GT: China-Europe relations with specific countries are seemingly being hijacked by some minority forces. For instance, the China-Europe investment agreement which took seven years of negotiations was halted by the European parliament. And Lithuania announced that it would withdraw from the 17+1 mechanism and called on other members to quit. It is believed China and Europe are highly complementary in terms of economics. What do you think of the situation of minority factions hijacking the interests of majority?

Mitter:
I think that the relationship will always be shaped by three major issues, which are security, economics, and values. I think that it's important that both sides end up discussing them with due respect on both sides of all three of those issues. But at the same time realizing that there are going to be significant disagreements. I think it's unreasonable either for the Europeans or Chinese to think that both sides are going to agree on absolutely everything. But it is important to find common ground where both sides can actually find some areas for interaction. And also acknowledge there are some areas where maybe it won't be possible, because there won't be agreement. That has been true for great powers engaging with each other around the world for centuries. So in that sense, as a historian, I would say there's nothing new about this particular set of disputes. 

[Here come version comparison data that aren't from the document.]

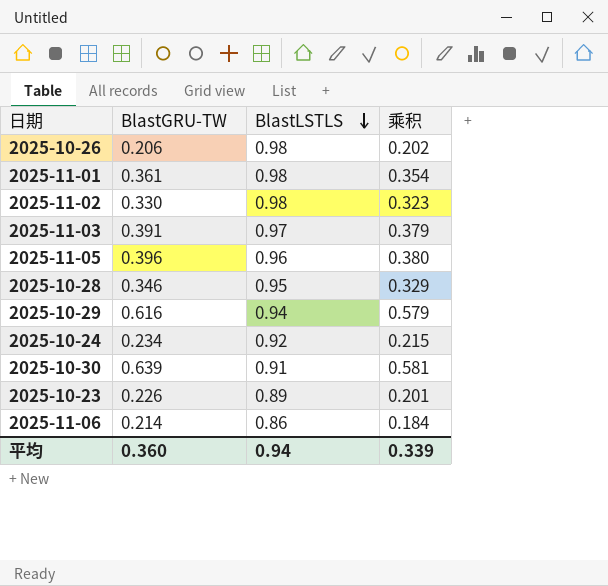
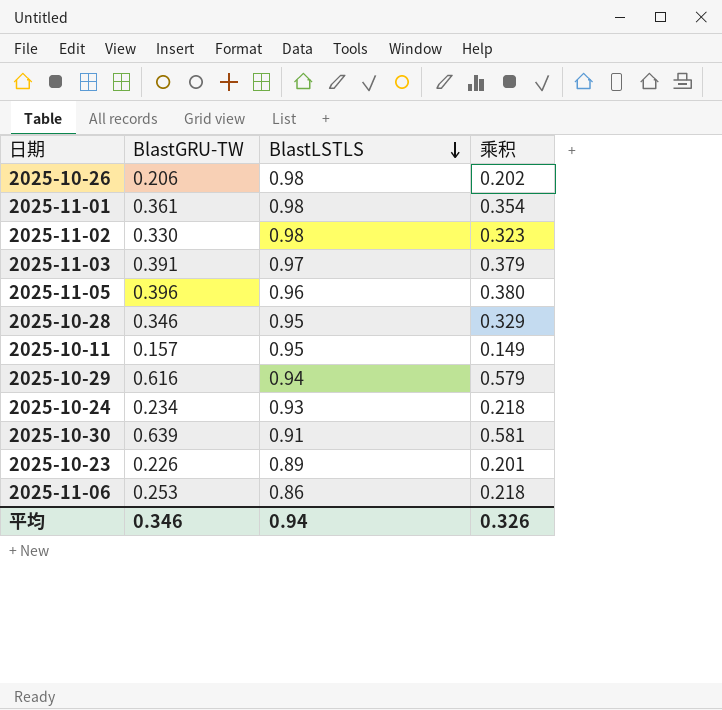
row 2025-10-11: none -> 0.157 | 0.95 | 0.149
2025-10-24 | BlastLSTLS: 0.92 -> 0.93
2025-10-24 | 乘积: 0.215 -> 0.218
2025-11-06 | BlastGRU-TW: 0.214 -> 0.253
2025-11-06 | 乘积: 0.184 -> 0.218
平均 | BlastGRU-TW: 0.360 -> 0.346
平均 | 乘积: 0.339 -> 0.326

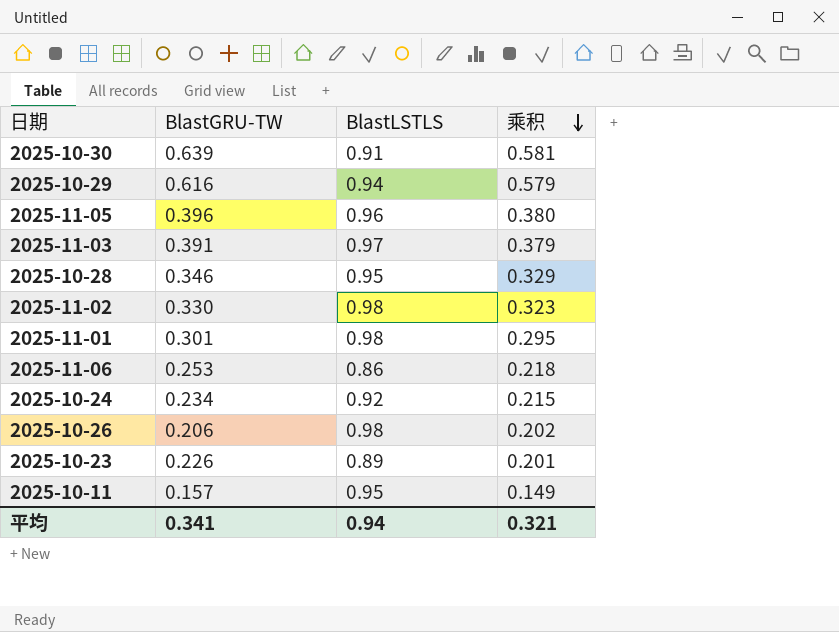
row order: BlastLSTLS descending -> 乘积 descending
2025-11-01 | BlastGRU-TW: 0.361 -> 0.301
2025-11-01 | 乘积: 0.354 -> 0.295
2025-10-24 | BlastLSTLS: 0.93 -> 0.92
2025-10-24 | 乘积: 0.218 -> 0.215
平均 | BlastGRU-TW: 0.346 -> 0.341
平均 | 乘积: 0.326 -> 0.321

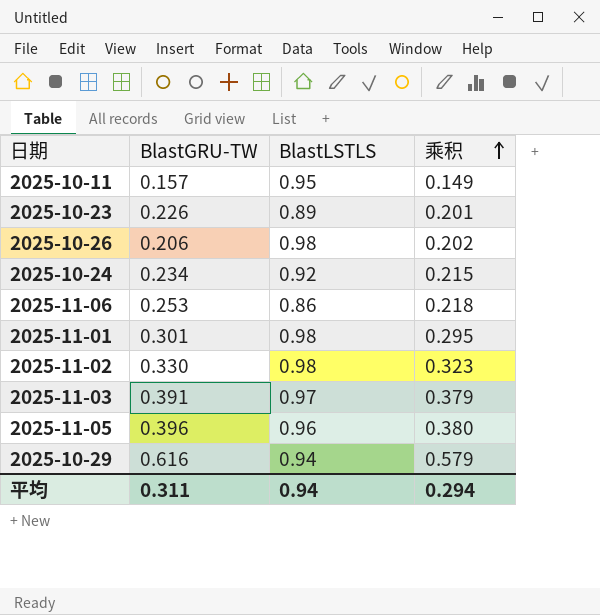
row order: 乘积 descending -> 乘积 ascending
row 2025-10-30: 0.639 | 0.91 | 0.581 -> none
row 2025-10-28: 0.346 | 0.95 | 0.329 -> none
平均 | BlastGRU-TW: 0.341 -> 0.311
平均 | 乘积: 0.321 -> 0.294

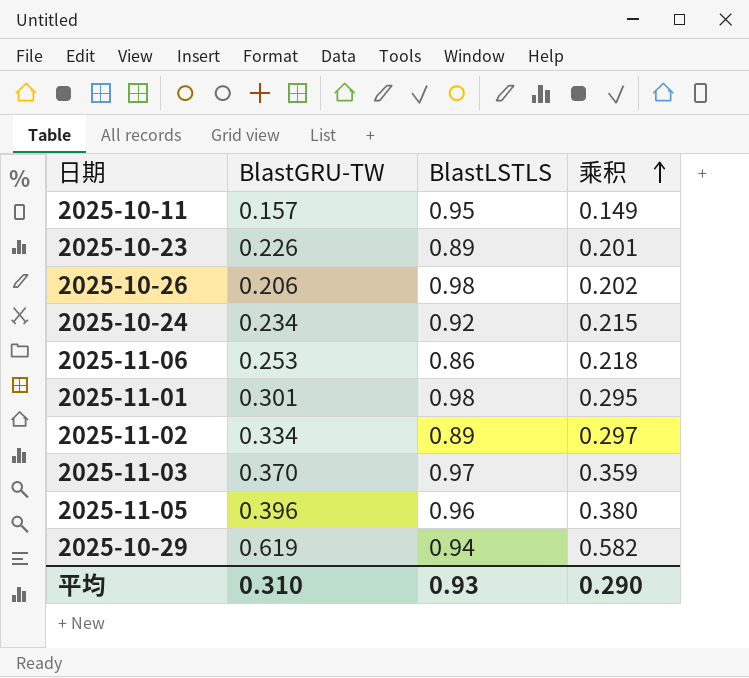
2025-11-02 | BlastGRU-TW: 0.330 -> 0.334
2025-11-02 | BlastLSTLS: 0.98 -> 0.89
2025-11-02 | 乘积: 0.323 -> 0.297
2025-11-03 | BlastGRU-TW: 0.391 -> 0.370
2025-11-03 | 乘积: 0.379 -> 0.359
2025-10-29 | BlastGRU-TW: 0.616 -> 0.619
2025-10-29 | 乘积: 0.579 -> 0.582
平均 | BlastGRU-TW: 0.311 -> 0.310
平均 | BlastLSTLS: 0.94 -> 0.93
平均 | 乘积: 0.294 -> 0.290

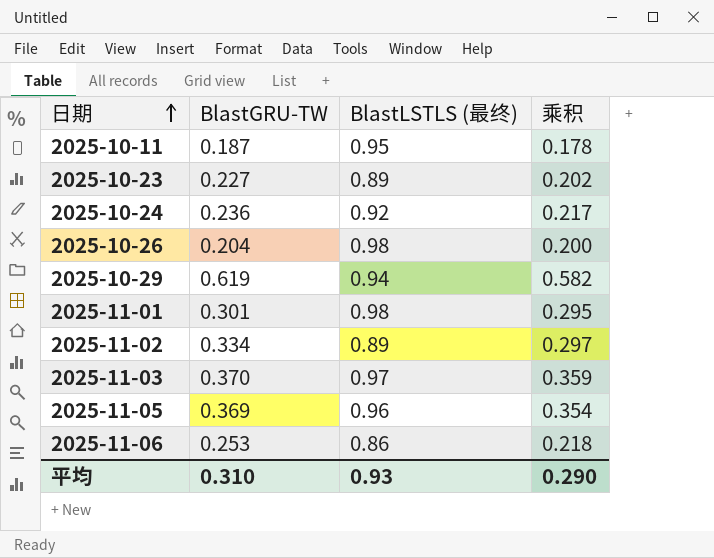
row order: 乘积 ascending -> 日期 ascending
column name: BlastLSTLS -> BlastLSTLS (最终)
2025-10-11 | BlastGRU-TW: 0.157 -> 0.187
2025-10-11 | 乘积: 0.149 -> 0.178
2025-10-23 | BlastGRU-TW: 0.226 -> 0.227
2025-10-23 | 乘积: 0.201 -> 0.202
2025-10-24 | BlastGRU-TW: 0.234 -> 0.236
2025-10-24 | 乘积: 0.215 -> 0.217
2025-10-26 | BlastGRU-TW: 0.206 -> 0.204
2025-10-26 | 乘积: 0.202 -> 0.200
2025-11-05 | BlastGRU-TW: 0.396 -> 0.369
2025-11-05 | 乘积: 0.380 -> 0.354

The EU is its own actor. It exists in a very different sort of structure from the US. And it's not a country. It's a confederation. That's a very different sort of enterprise. But I think it's fair to say at the moment that there are economic, security and values issues which are being debated very strongly within Europe. I think that it would be very interesting to know are how openly and how freely the same questions are being debated in China. Because both sides being able to know more about what the other side is thinking is a really, really important part of both sides coming to a workable agreement. But workable may be good enough in a turbulent world.